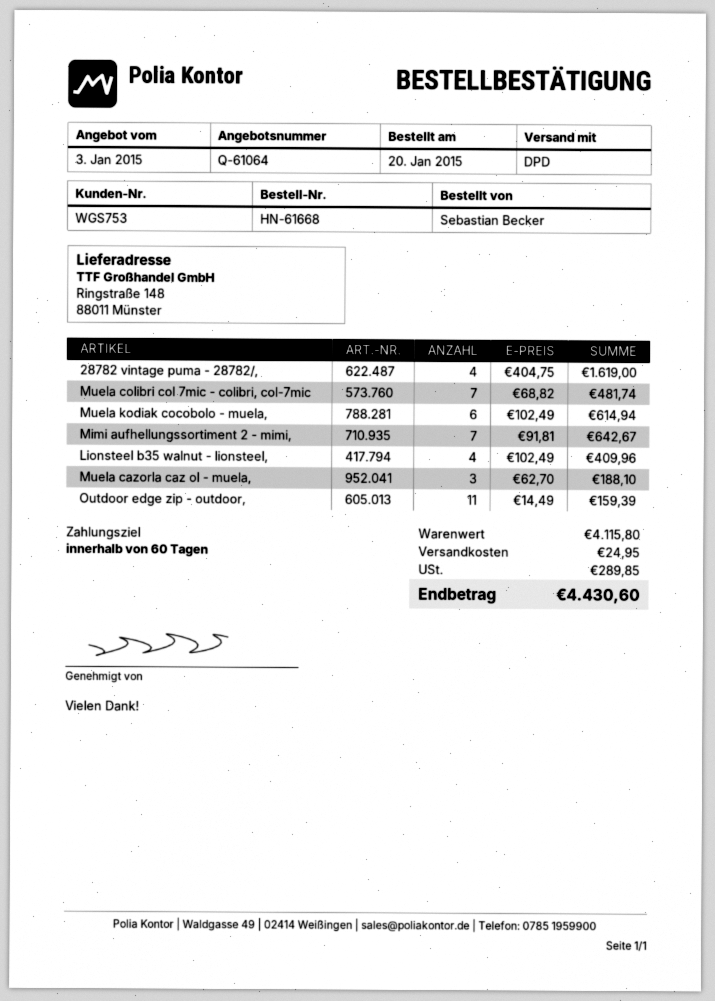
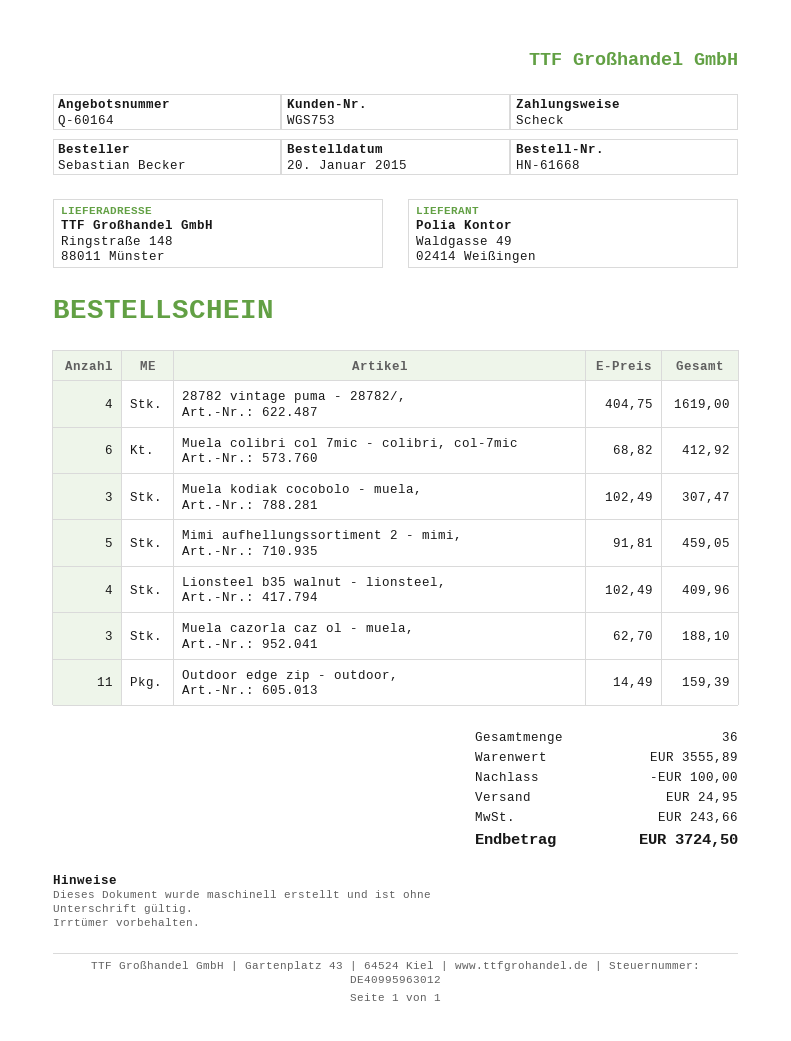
quote number: Q-61064 -> Q-60164
Muela colibri col 7mic - colibri, col-7mic: 7 x 68.82 = 481.74 -> 6 x 68.82 = 412.92
Muela kodiak cocobolo - muela,: 6 x 102.49 = 614.94 -> 3 x 102.49 = 307.47
Mimi aufhellungssortiment 2 - mimi,: 7 x 91.81 = 642.67 -> 5 x 91.81 = 459.05
subtotal: 4115.80 -> 3555.89
discount: none -> 100.00
tax: 289.85 -> 243.66
total: 4430.60 -> 3724.50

• YOUR INSTRUCTIONS: Set down every entry above again exactly, dropping each picture.

• EXERCISE SOLUTION:
quote number: Q-61064 -> Q-60164
Muela colibri col 7mic - colibri, col-7mic: 7 x 68.82 = 481.74 -> 6 x 68.82 = 412.92
Muela kodiak cocobolo - muela,: 6 x 102.49 = 614.94 -> 3 x 102.49 = 307.47
Mimi aufhellungssortiment 2 - mimi,: 7 x 91.81 = 642.67 -> 5 x 91.81 = 459.05
subtotal: 4115.80 -> 3555.89
discount: none -> 100.00
tax: 289.85 -> 243.66
total: 4430.60 -> 3724.50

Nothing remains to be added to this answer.